The automatic opening/closing valve 40 and the three-way valve 50 of the above embodiment are pneumatic valves, but may be solenoid valves according to the use of the fluid control system X and the valve module 100.

In the above embodiment, the three-way valve 50 is mounted on the facing surface 11 of the upstream block 10, but may be mounted on the facing surface 21 of the downstream block 20 as shown in fig. 6.

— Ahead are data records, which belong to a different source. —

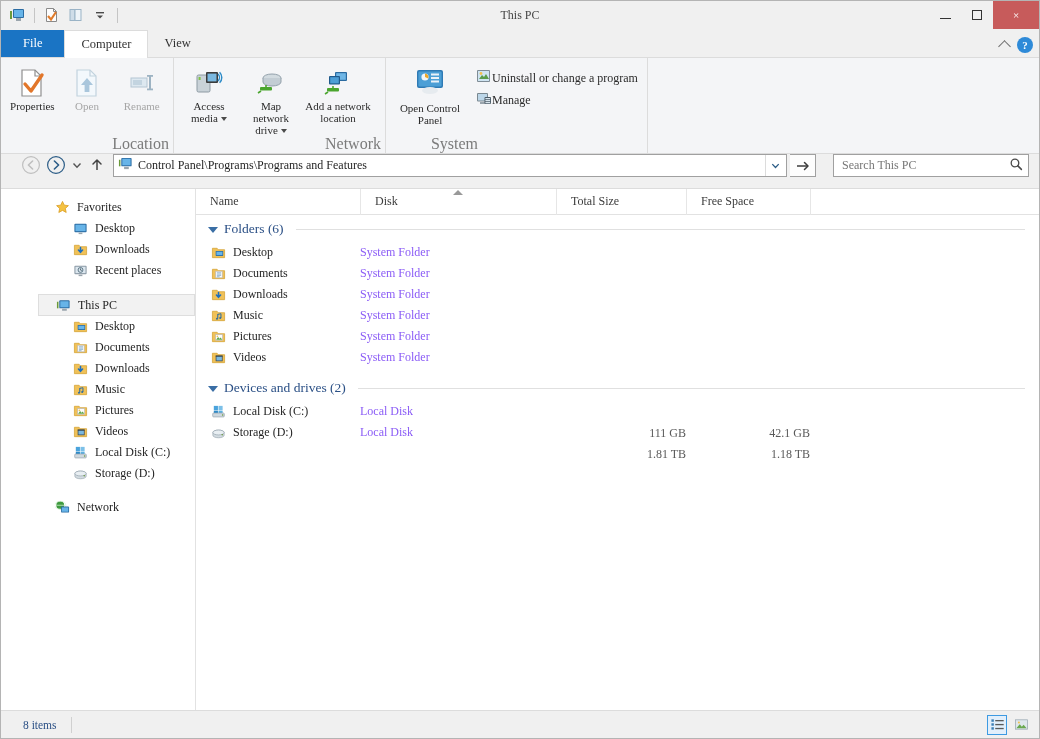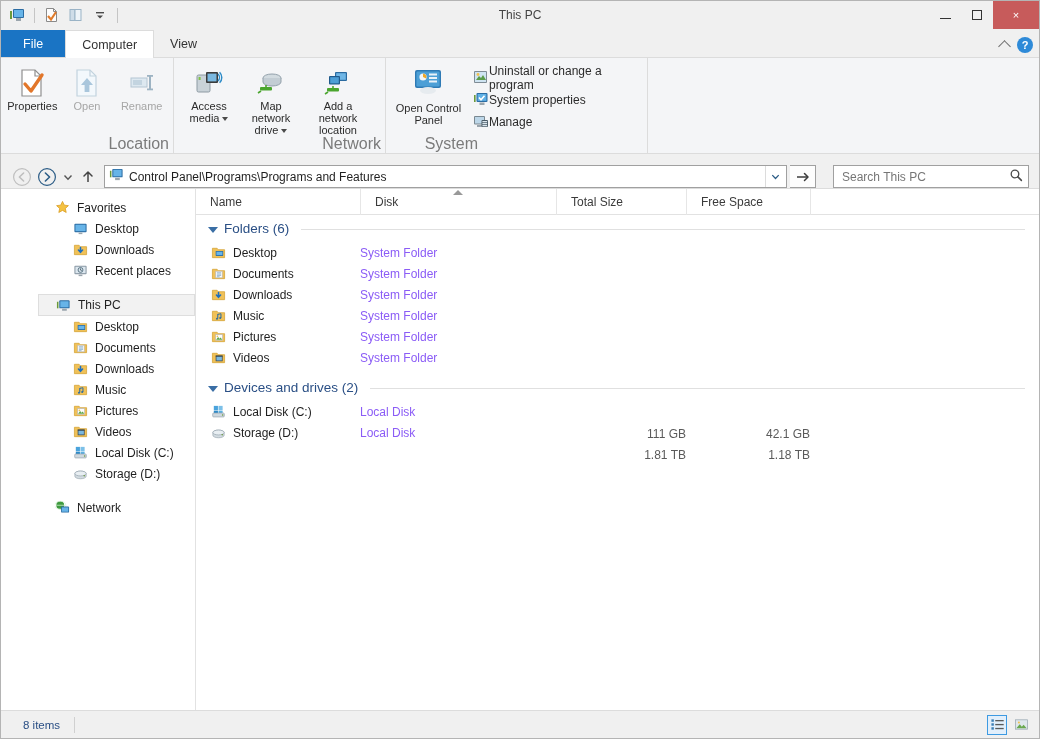--- a/index.html
+++ b/index.html
@@ -10,20 +10,21 @@
     background: #ffffff;
     overflow: hidden;
   }
   #window {
     position: relative;
     width: 1040px; height: 739px;
     background: #f0f0f0;
     border: 1px solid #b4b4b4;
     display: flex;
     flex-direction: column;
+    font-family: Liberation Serif, serif;
   }
 
   
   .titlebar {
     height: 28px;
     background: #f0f0f0;
     display: flex;
     align-items: center;
     position: relative;
     flex: 0 0 28px;
@@ -187,24 +188,25 @@
     display: flex; align-items: center; 
     font-size: 12px; color: #2b2b2b;
     height: 18px;
     cursor: default;
   }
 
   
   .addrbar {
     height: 34px;
     background: #f0f0f0;
-    display: flex; align-items: flex-end;
+    display: flex; align-items: flex-start;
     padding: 0 10px;
     flex: 0 0 34px;
     gap: 3px;
+    margin-left: 9px;
   }
   .navbtn {
     width: 22px; height: 22px; border-radius: 50%;
     display: flex; align-items: center; justify-content: center;
   }
   .navbtn.disabled svg { opacity: .38; }
   .addr-caret {
     width: 14px; height: 22px;
     display: flex; align-items: center; justify-content: center;
   }
@@ -550,32 +552,20 @@
           <div class="rsmall">
             <span>
               <svg width="16" height="16" viewBox="0 0 16 16">
                 <rect x="1" y="2" width="13" height="12" rx="1" fill="#7f8c96"></rect>
                 <rect x="2" y="3" width="11" height="10" fill="#cfe4f2"></rect>
                 <path d="M3 11 l3-4 2 2 2-3 3 5z" fill="#5a9c4a"></path>
                 <circle cx="5" cy="5.5" r="1.4" fill="#f2c14e"></circle>
               </svg>
             </span>
             <span>Uninstall or change a program</span>
-          </div>
-          <div class="rsmall">
-            <span>
-              <svg width="16" height="16" viewBox="0 0 16 16">
-                <rect x="1" y="4" width="1.6" height="7" fill="#6a9a3a"></rect>
-                <rect x="3.5" y="2" width="11" height="9" rx="1" fill="#2b6ca3"></rect>
-                <rect x="4.6" y="3" width="8.8" height="6.9" fill="#5fb0e5"></rect>
-                <path d="M6 6.5 l2 2.2 3.5-4" fill="none" stroke="#ffffff" stroke-width="1.6"></path>
-                <rect x="6.5" y="11.5" width="5" height="2.5" fill="#9aa5ad"></rect>
-              </svg>
-            </span>
-            <span>System properties</span>
           </div>
           <div class="rsmall">
             <span>
               <svg width="16" height="16" viewBox="0 0 16 16">
                 <rect x="1" y="3" width="11" height="8.5" rx="1" fill="#7a8891"></rect>
                 <rect x="2" y="4" width="9" height="6.5" fill="#bcd6e8"></rect>
                 <rect x="4" y="12" width="5" height="2" fill="#9aa5ad"></rect>
                 <rect x="8.5" y="7" width="6.5" height="7" rx="1" fill="#4a5a66"></rect>
                 <rect x="9.4" y="8" width="4.7" height="1.3" fill="#d8e4ec"></rect>
                 <rect x="9.4" y="10" width="4.7" height="1.3" fill="#d8e4ec"></rect>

As the valve module 100, the manual operation unit 60 and the automatic switching valve 40 do not necessarily need to be modularized, and as shown in fig. 7, the manual switching valve 70 may be provided separately from the automatic switching valve 40.

The first valve 40 may be a two-way valve in the above embodiment, but may be a three-way valve, and the second valve 50 may be a three-way valve in the above embodiment, but may be a two-way valve, or may be a manual valve

The present invention is not limited to the above-described embodiments, and various modifications can be made without departing from the spirit of the present invention.

Industrial applicability

According to the present invention thus constituted, the fluid control system can be dramatically compact.

Description of the reference numerals

X-fluid control system

MFC mass flow controller

100. Valve module

10. Upstream side block

11. Opposed surface

20. Downstream side block

21. Opposed surface

30. Downstream side automatic switch valve

40. First valve

44. Air introducing member

50. Second valve

60. Manual operation part

R-Lock state

UR lock release state

F filter

Claims (6)

1. A fluid control system, comprising:

a mass flow controller;

a pair of blocks that support the mass flow controller and form an internal flow path; and

a valve mounted on one of the pair of blocks and disposed in the internal flow path,

the valve is mounted on an opposing surface of the one block that opposes the other block, and is disposed in a space surrounded by the opposing surface and a bottom surface of the mass flow controller.

2. The fluid control system of claim 1 wherein the fluid control system comprises,

the one block is formed with a second internal flow path different from the internal flow path,

the valve is a three-way valve that selectively circulates either one of a fluid flowing through the internal flow path or a fluid flowing through the second internal flow path.

3. The fluid control system of claim 1 wherein the fluid control system comprises,

the fluid control system further includes another valve mounted to a first equipment mounting surface of the one block to which the mass flow controller is mounted.

4. The fluid control system of claim 3 wherein the fluid control system comprises,

the other valve includes:

an automatic switching valve which is switched to an open state or a closed state by receiving power from a power source to actuate a valve element; and

and a manual operation unit that switches between a locked state in which the valve body is pressed to restrict the operation of the valve body and an unlocked state in which the restriction is released to permit the operation of the valve body by manual operation.

5. The fluid control system of claim 1 wherein the fluid control system comprises,

the fluid control system includes a filter provided in the internal flow path of the one block.

6. A valve module, comprising:

one of a pair of blocks having a mass flow controller mounted thereon and an internal flow path formed therein; and

a valve mounted on the one block and disposed in the internal flow path,

the valve is mounted on an opposing surface of the one block that opposes the other block, and is disposed in a space surrounded by the opposing surface and a bottom surface of the mass flow controller.